[Task details]: I'd ask you to write out the lines below exactly, with no images.

[The input]:
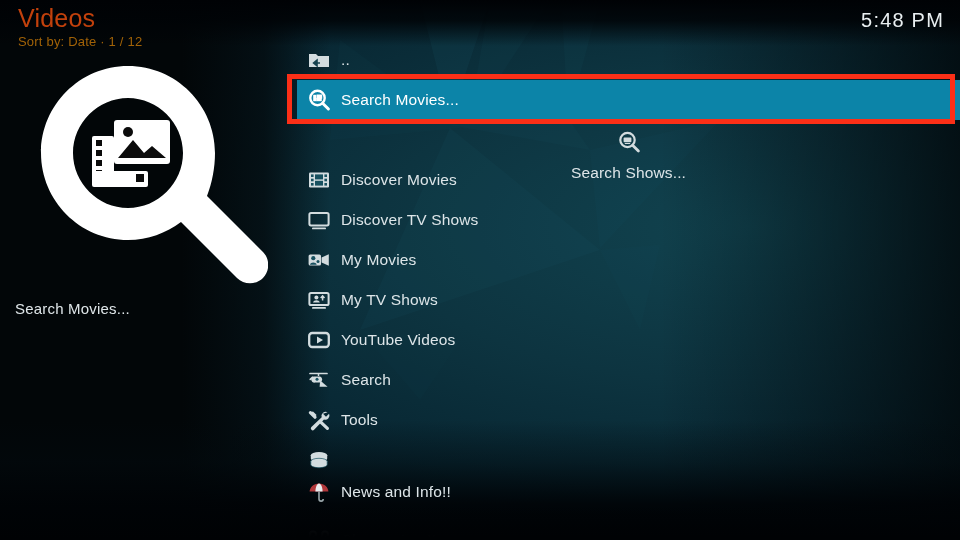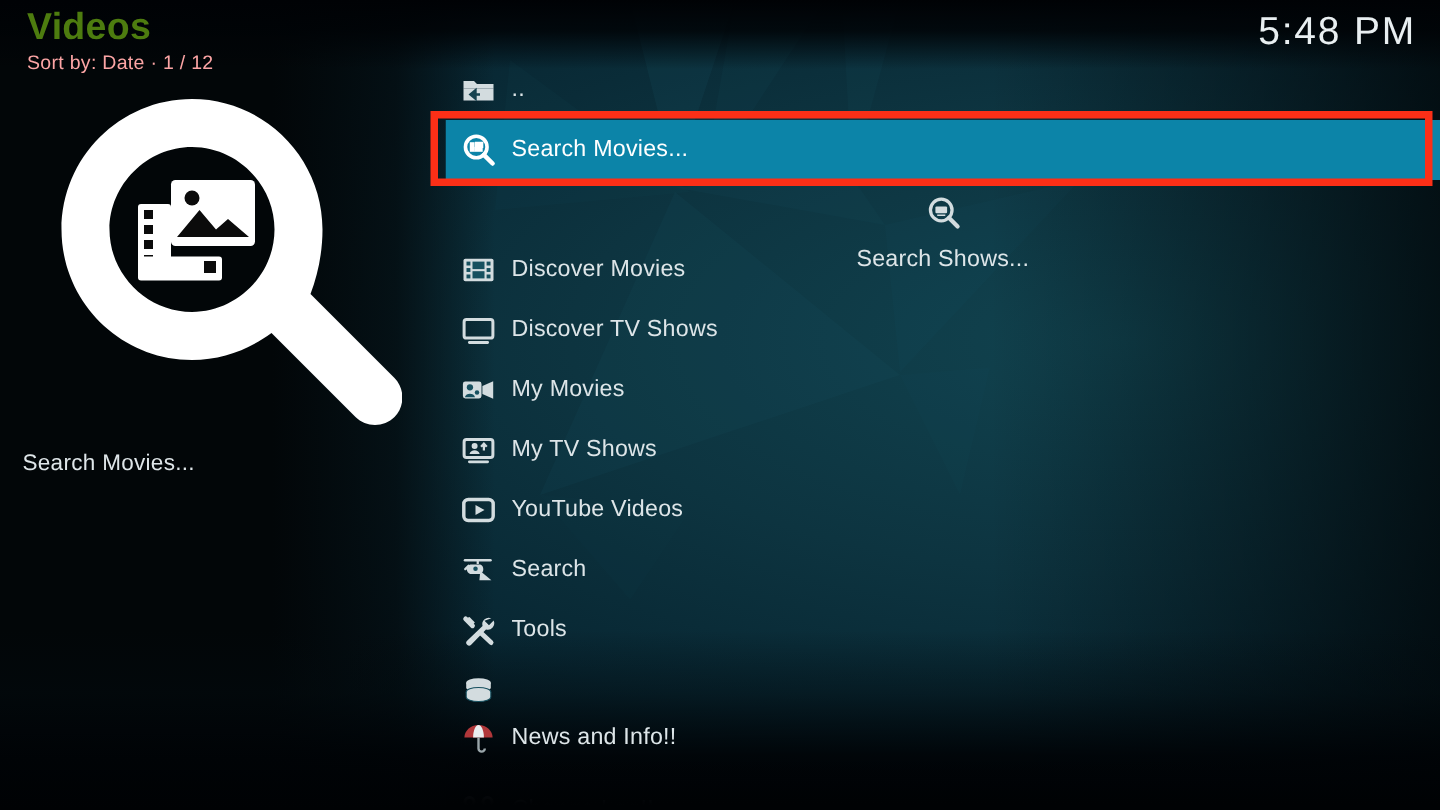--- a/index.html
+++ b/index.html
@@ -39,8 +39,8 @@
   
   .header{ position:absolute; left:18px; top:4px; }
   .header h1{
-    font-size:25px; font-weight:700; line-height:28px;
-    color:#4d7c0f; letter-spacing:.2px;
+    font-size:25px; font-weight:400; line-height:28px;
+    color:#c2410c; letter-spacing:.2px;
   }
   .header .sub{
     font-size:13px; color:#fca5a5; line-height:18px; margin-top:1px; letter-spacing:.2px;

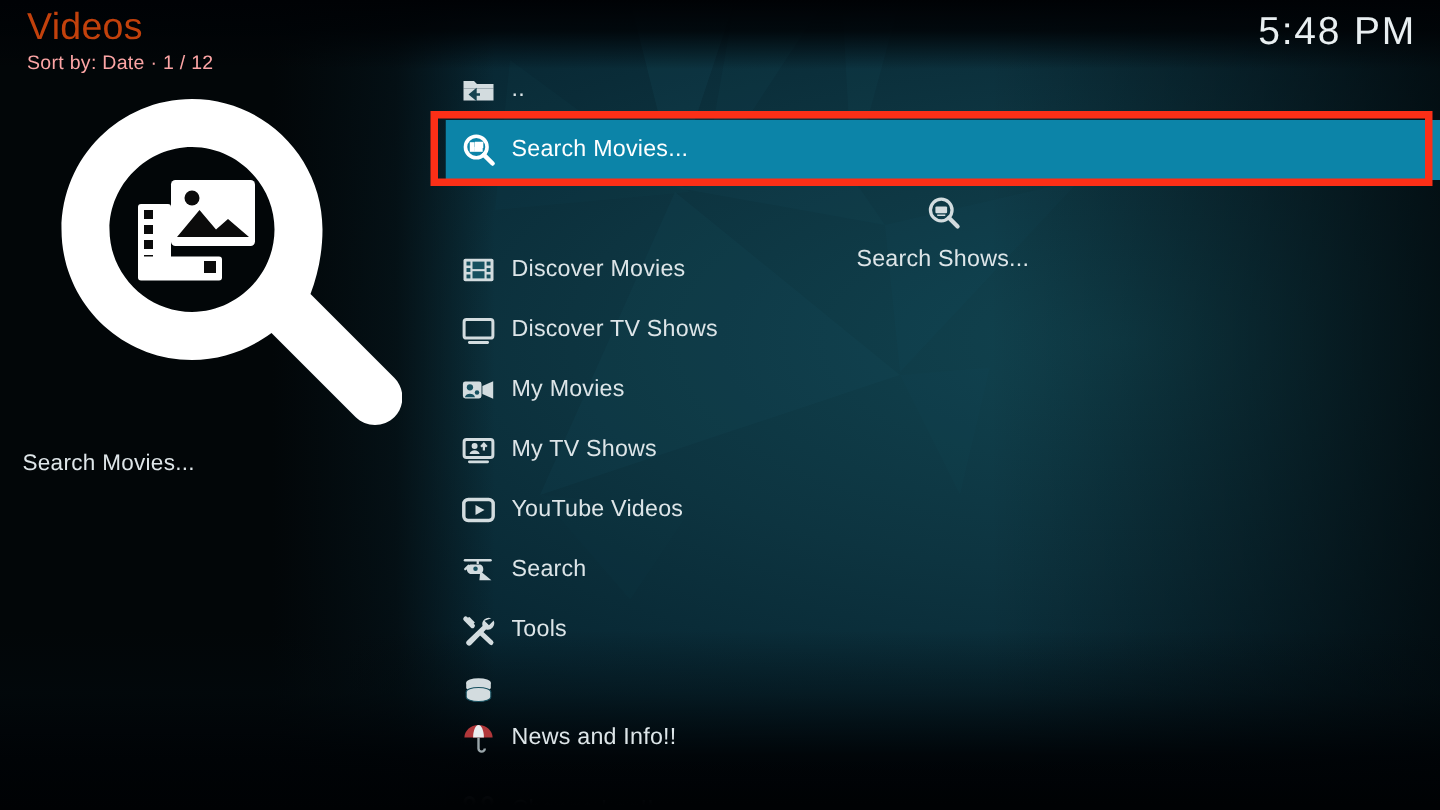--- a/index.html
+++ b/index.html
@@ -47,7 +47,7 @@
   }
   .clock{
     position:absolute; right:16px; top:2px;
-    font-size:26px; font-weight:300; letter-spacing:1.2px; color:#e9eff1; line-height:36px;
+    font-size:20px; font-weight:300; letter-spacing:1.2px; color:#e9eff1; line-height:36px;
   }
 
   

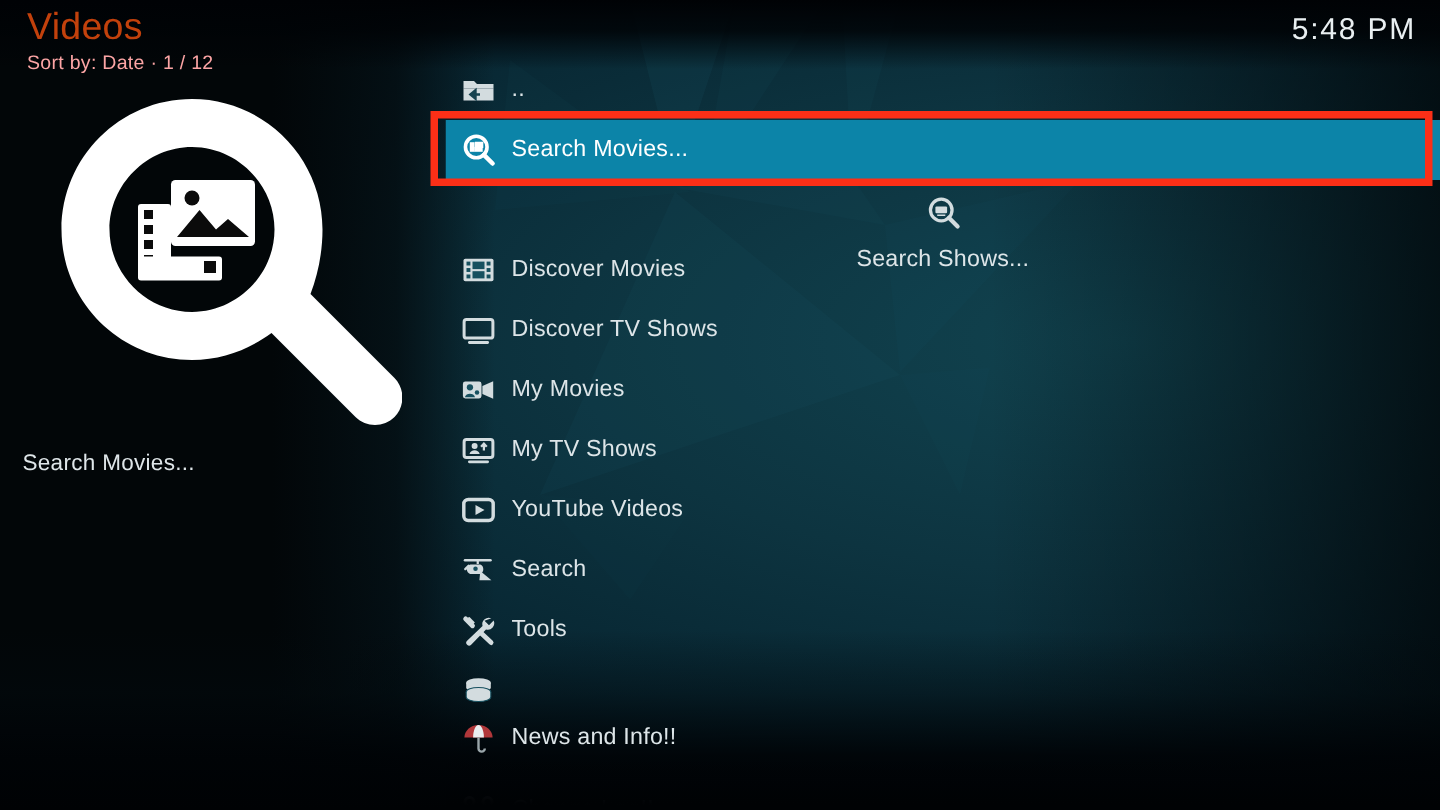--- a/index.html
+++ b/index.html
@@ -43,7 +43,7 @@
     color:#c2410c; letter-spacing:.2px;
   }
   .header .sub{
-    font-size:13px; color:#fca5a5; line-height:18px; margin-top:1px; letter-spacing:.2px;
+    font-size:13px; color:#a16207; line-height:18px; margin-top:1px; letter-spacing:.2px;
   }
   .clock{
     position:absolute; right:16px; top:2px;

[Finished task]:
--- a/index.html
+++ b/index.html
@@ -39,8 +39,8 @@
   
   .header{ position:absolute; left:18px; top:4px; }
   .header h1{
-    font-size:25px; font-weight:700; line-height:28px;
-    color:#4d7c0f; letter-spacing:.2px;
+    font-size:25px; font-weight:400; line-height:28px;
+    color:#c2410c; letter-spacing:.2px;
   }
   .header .sub{
     font-size:13px; color:#fca5a5; line-height:18px; margin-top:1px; letter-spacing:.2px;

--- a/index.html
+++ b/index.html
@@ -47,7 +47,7 @@
   }
   .clock{
     position:absolute; right:16px; top:2px;
-    font-size:26px; font-weight:300; letter-spacing:1.2px; color:#e9eff1; line-height:36px;
+    font-size:20px; font-weight:300; letter-spacing:1.2px; color:#e9eff1; line-height:36px;
   }
 
   

--- a/index.html
+++ b/index.html
@@ -43,7 +43,7 @@
     color:#c2410c; letter-spacing:.2px;
   }
   .header .sub{
-    font-size:13px; color:#fca5a5; line-height:18px; margin-top:1px; letter-spacing:.2px;
+    font-size:13px; color:#a16207; line-height:18px; margin-top:1px; letter-spacing:.2px;
   }
   .clock{
     position:absolute; right:16px; top:2px;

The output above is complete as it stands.